L’Éducation nationale, c’est bien connu, aime les sigles. Bruno Devauchelle revient sur celles en lien avec le numérique éducatif. L’occasion pour le spécialiste de la question de revenir sur le débat sur la place des écrans. « Alors qu’elle a été conçue pour élever la conscience par le savoir, elle se retrouve avec la mission d’encadrer, d’interdire, de contrôler » écrit-il. « Le risque est celui d’une fracture d’une part, d’une perte d’attrait d’autre part. Fracture nouvelle, car ceux qui savent ce qu’est le numérique tenteront de garder un pouvoir en l’interdisant aux autres. Perte d’attrait car le numérique est tellement là dans la vie de tous les jours que l’école perdra de son intérêt aux yeux des jeunes si elle ne leur permet pas d’y avoir accès de manière consciente et libre ».
Apparent palindrome, ces deux sigles, quasiment devenus acronymes, peuvent sembler ne rien à voir l’un avec l’autre. Et pourtant des croisements existent qui méritent d’être analysés. C’est en particulier le cas du fait de récentes déclarations (blocage des messageries via les ENT après le piratage, mesures proposées pour limiter l’usage dans le rapport sur les écrans) qui viennent confirmer des éléments communs mais aussi des éléments différents qu’il convient d’analyser. A cela il faut ajouter ce signe TNI (parfois TBI, VNI etc… ) qui recouvrent les affichages en grande taille de contenus numériques en classe.
Après un rappel historique pour chacun de ces sigles, nous proposons d’étudier plus avant certains rapprochements et certaines convergences et divergences observées au cours de ces années passées et qui, aujourd’hui, amènent à des prises de position diverses et des controverses multiples.
Brève histoire des Environnements Numériques de Travail
En créant le signe ENT en 2003, le ministère de l’Éducation fait suite à plusieurs expérimentations, dont le cartable numérique de Savoie et des initiatives diverses apparues à la fin des années 1990 avec le développement d’Internet. Il s’agit alors d’intégrer dans une application unique l’ensemble des services numériques d’un établissement scolaire. L’avènement des ENT va être suivi de nombreux développements et surtout d’une généralisation dans l’espace scolaire jusqu’à aujourd’hui, comme cette demande (obligation ?) faite dans le programme TNE de la présence d’un ENT.

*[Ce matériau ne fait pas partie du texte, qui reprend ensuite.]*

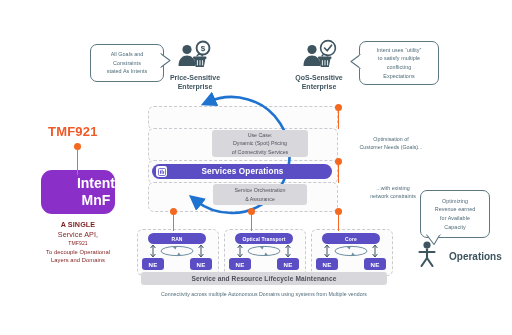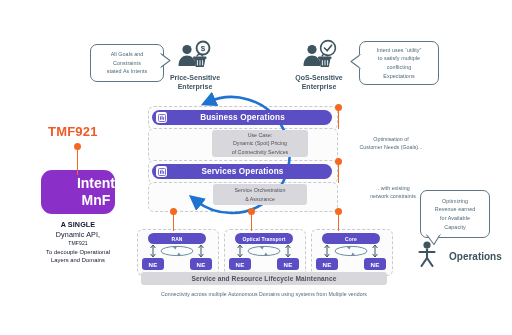--- a/index.html
+++ b/index.html
@@ -306,17 +306,6 @@
     <div class="ic-l4">Layers and Domains</div>
   </div>
 
-  <div class="opbar" style="left:152px;top:110px;width:180px;height:15px;">
-    <div class="bar-icon">
-      <svg width="8" height="8" viewBox="0 0 10 10">
-        <rect x="0.6" y="0.6" width="8.8" height="8.8" rx="1.4" fill="none" stroke="#5b4dc4" stroke-width="1"></rect>
-        <rect x="2.6" y="3" width="1.2" height="4.2" fill="#5b4dc4"></rect>
-        <rect x="4.5" y="2" width="1.2" height="5.2" fill="#5b4dc4"></rect>
-        <rect x="6.4" y="4" width="1.2" height="3.2" fill="#5b4dc4"></rect>
-      </svg>
-    </div>
-    <div class="bar-title">Business Operations</div>
-  </div>
 
   <div class="chip" style="left:212px;top:130px;width:96px;height:27px;">
     <div>

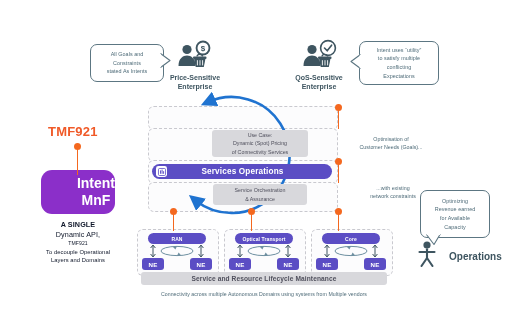--- a/index.html
+++ b/index.html
@@ -66,7 +66,7 @@
   .intent-caption{
     position:absolute;
     text-align:center;
-    color:#0f172a;
+    color:#7f1d1d;
     line-height:1.42;
   }
   .ic-l1{font-size:7.2px;font-weight:600;letter-spacing:.1px;}

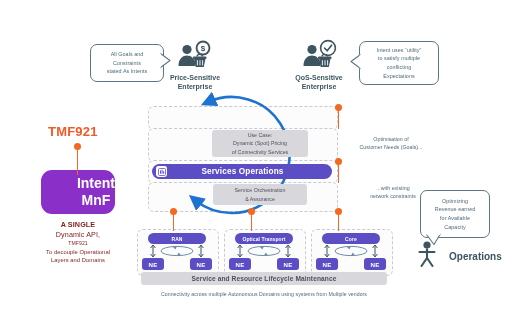--- a/index.html
+++ b/index.html
@@ -300,7 +300,7 @@
   </div>
   <div class="intent-caption" style="left:24px;top:220px;width:108px;">
     <div class="ic-l1">A SINGLE</div>
-    <div class="ic-l2">Dynamic API,</div>
+    <div class="ic-l2">Service API,</div>
     <div class="ic-l3">TMF921</div>
     <div class="ic-l4">To decouple Operational</div>
     <div class="ic-l4">Layers and Domains</div>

Brève histoire des Territoires Numériques Éducatifs
Le programme « Territoires Numériques Éducatifs » est créé en 2021 en prétextant la question de la continuité éducative liée à la suite de la crise sanitaire. Il est présenté ainsi : « tester à grande échelle une mise en œuvre de la continuité pédagogique (en classe et à distance) grâce au numérique éducatif en agissant dès l’école primaire. ». Outre des équipements mobiles, des formations, un accompagnement (des équipes mais aussi des parents), un environnement logiciel basé sur des Environnements Numériques de Travail est mis en place. Les discours des ministres qui se sont succédé à ce propos (Poitiers…) ont mis en évidence un élargissement du projet au delà de la seule continuité éducative pour aller vers une incitation aux usages du numérique dans les classes (les enquêtes montre des usages, par les élèves, très limités.
Brève histoire des Tableaux (Vidéoprojecteurs) Numériques, Interactifs ou non
En équipant les établissements de matériel mobile à destination des élèves, il a été aussi décidé que toutes les classes concernées devaient être équipées d’un système collectif de visualisation numérique (vidéoprojecteur ou tableau numérique) interactif. L’apparition des dispositifs visant à augmenter le traditionnel tableau, noir ou blanc, émerge à la fin des années 1990 avec le développement des vidéoprojecteurs dont les performances ne cesseront de s’enrichir au cours des années.
Y a-t-il trop d’incitations au numérique ?
Alors que le ministère de l’Éducation (et le pouvoir politique en général) tente de contrôler l’omniprésence du numérique par des règles, des réglementations et des incitations, monte un courant critique parfois radical, qui envisage d’interdire ou au moins de limiter les écrans dans les établissements scolaires. Suite à divers évènements tragiques, les autorités ont même invité à « fermer les messageries électroniques » et limiter les moyens numériques comme quand en 2018 le ministre a proposé l’interdiction des téléphones portables. Les ENT sont mis en cause car ils incitent à une consommation d’écrans qui parfois tourne à l’obsession (notes, suivi, emploi du temps…) ou mettent en cause des choix pédagogiques (classes inversée). Le projet TNE est questionné dans ses fondements qui s’inscrivent dans la suite des projets d’équipement individuel des élèves. Quant au TBI, descendant des tableaux noirs, ils ajoutent aussi un écran dans l’environnement scolaire, parfois allumé en permanence, il est parfois questionné par des parents inquiets pour la vue de leurs enfants.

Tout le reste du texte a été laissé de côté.